Among the entries that follow, count the lines that contain the word "Specification" and say how many there are, writing nothing else.

= = = = = = =

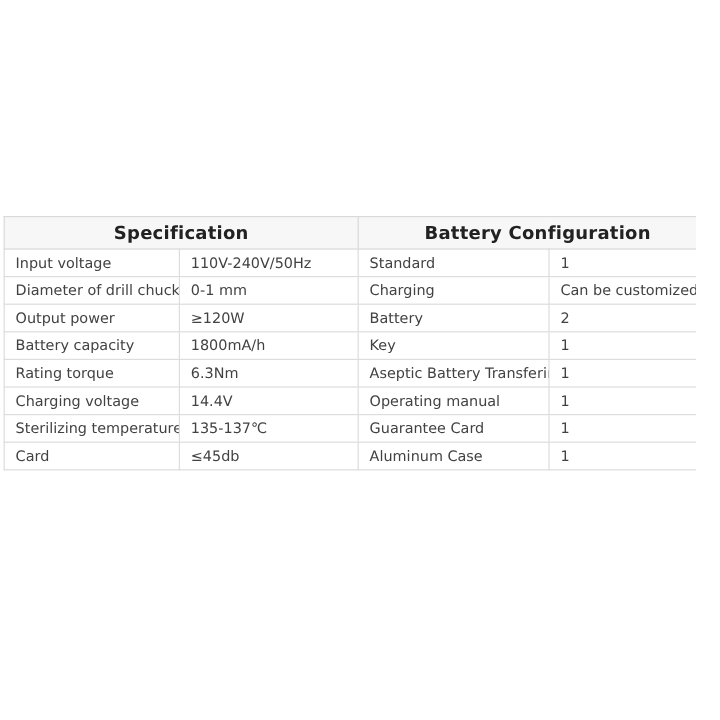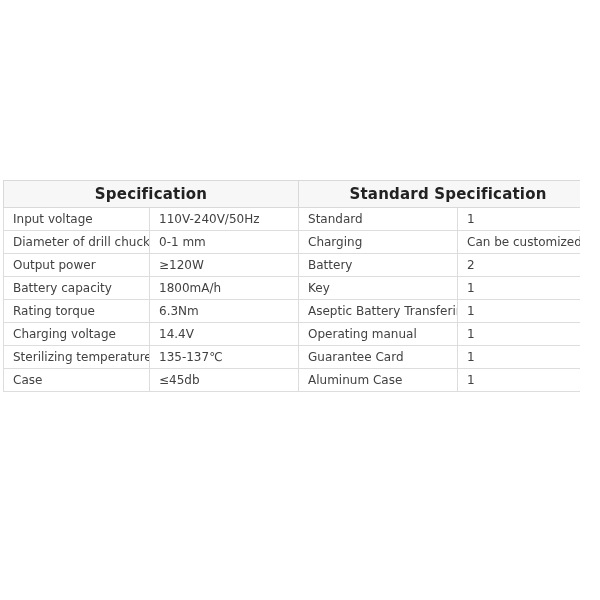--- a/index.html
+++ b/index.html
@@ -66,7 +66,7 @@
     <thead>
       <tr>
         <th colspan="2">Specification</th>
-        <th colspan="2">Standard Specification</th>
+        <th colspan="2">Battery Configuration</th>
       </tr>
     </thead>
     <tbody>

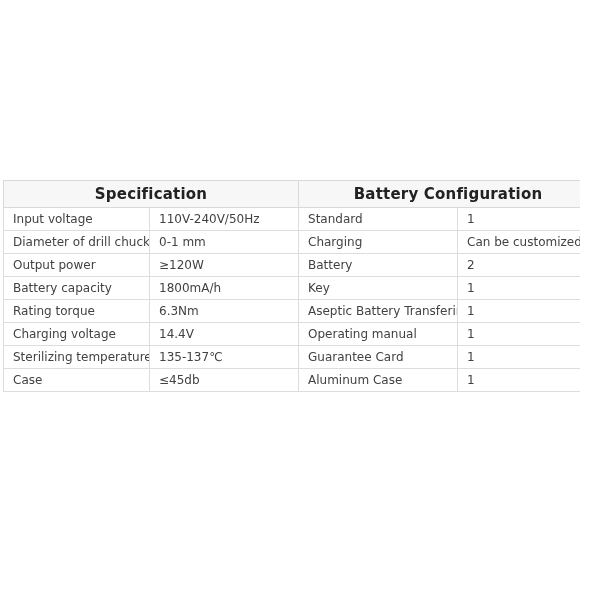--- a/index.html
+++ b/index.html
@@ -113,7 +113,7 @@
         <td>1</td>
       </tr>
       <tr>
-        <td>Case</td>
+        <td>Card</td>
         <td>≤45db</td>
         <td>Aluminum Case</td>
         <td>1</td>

= = = = = = =

**Finished exercise:** 2